Now, to the plain man it will always seem that if our very notion of
causality is derived from our own volition--as our very notion of energy
is derived from our sense of effort in overcoming resistance by our
volition--presumably the truest notion we can form of that in which
causation objectively consists is the notion derived from that known
mode of existence which alone gives us the notion of causality at all.
Hence the plain man will always infer that all energy is of the nature
of will-energy, and all objective causation of the nature of subjective.

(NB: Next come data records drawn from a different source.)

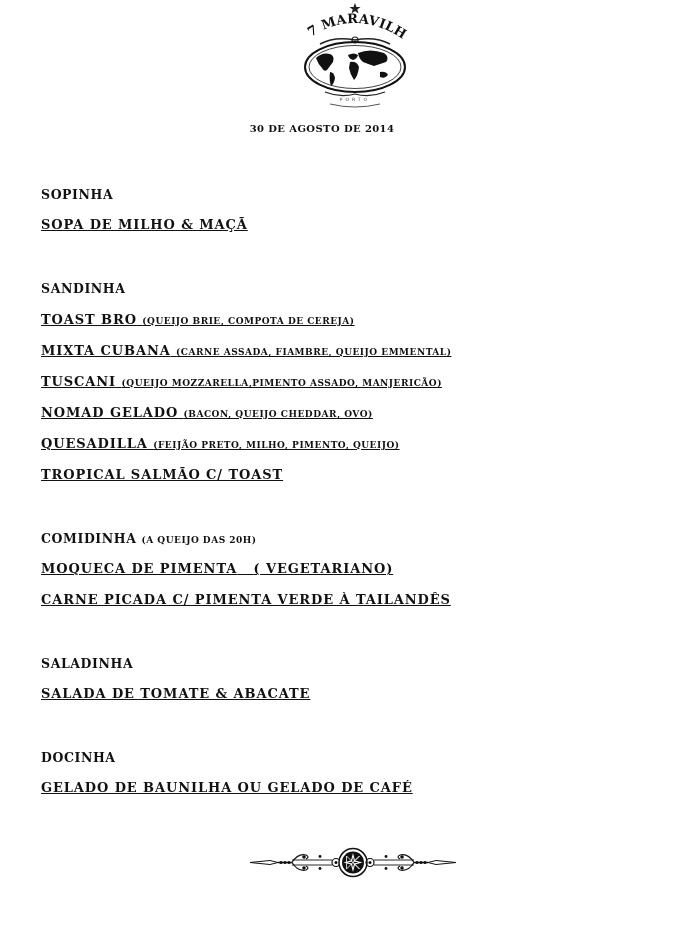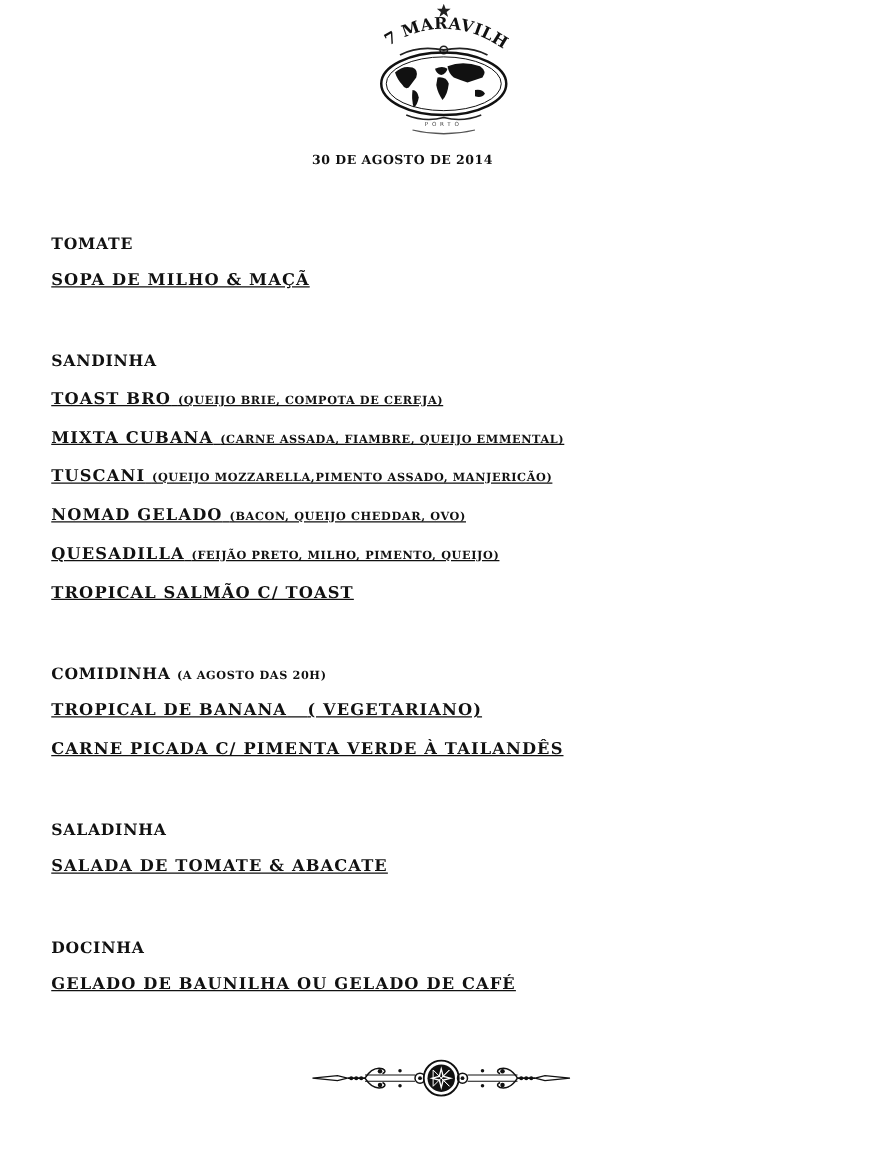--- a/index.html
+++ b/index.html
@@ -45,21 +45,21 @@
     <text x="55" y="101" text-anchor="middle" font-family="DejaVu Sans, sans-serif" font-size="4.5" fill="#444" letter-spacing="3">PORTO</text>
     <path d="M30,104 Q55,110 80,104" fill="none" stroke="#555" stroke-width="1"></path>
   </svg>
 </div>
 
 <div class="date">30 DE AGOSTO DE 2014</div>
 
 <div class="menu">
 
   <div class="line heading" style="top:187px">
-    <span>TOMATE</span>
+    <span>SOPINHA</span>
   </div>
   <div class="line item" style="top:217px">
     <span>SOPA DE MILHO &amp; MAÇÃ</span>
   </div>
 
   <div class="line heading" style="top:281px">
     <span>SANDINHA</span>
   </div>
   <div class="line item" style="top:312px">
     <span>TOAST BRO</span>
@@ -80,24 +80,24 @@
   <div class="line item" style="top:436px">
     <span>QUESADILLA</span>
     <span class="note">(FEIJÃO PRETO, MILHO, PIMENTO, QUEIJO)</span>
   </div>
   <div class="line item" style="top:467px">
     <span>TROPICAL SALMÃO C/ TOAST</span>
   </div>
 
   <div class="line heading" style="top:531px">
     <span>COMIDINHA</span>
-    <span class="note">(A AGOSTO DAS 20H)</span>
+    <span class="note">(A QUEIJO DAS 20H)</span>
   </div>
   <div class="line item" style="top:561px">
-    <span>TROPICAL DE BANANA</span>
+    <span>MOQUECA DE PIMENTA</span>
     &nbsp;&nbsp;<span>( VEGETARIANO)</span>
   </div>
   <div class="line item" style="top:592px">
     <span>CARNE PICADA C/ PIMENTA VERDE À TAILANDÊS</span>
   </div>
 
   <div class="line heading" style="top:656px">
     <span>SALADINHA</span>
   </div>
   <div class="line item" style="top:686px">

Nor is this inference confined to the plain man; the deepest
philosophical thinkers have arrived at substantially the same opinion,
e.g. Hegel, Schopenhauer. So that the direct and most natural
interpretation of causality in external nature which is drawn by
primitive thought in savages and young children, seems destined to
become also the ultimate deliverance of human thought in the highest
levels of its culture[48].

But, be this as it may, we are not concerned with any such questions of
abstract philosophical speculation. As pure agnostics they lie beyond
our sphere. Therefore, I allude to them only for the sake of showing
that there is nothing either in the science or philosophy of mankind
inimical to the theory of natural causation being the energizing of a
will objective to us. And we can plainly see that if such be the case,
and if that will be self-consistent, its operations, as revealed in
natural causation, must appear to us when considered _en bloc_ (or not
piece-meal as by savages), non-volitional, or mechanical.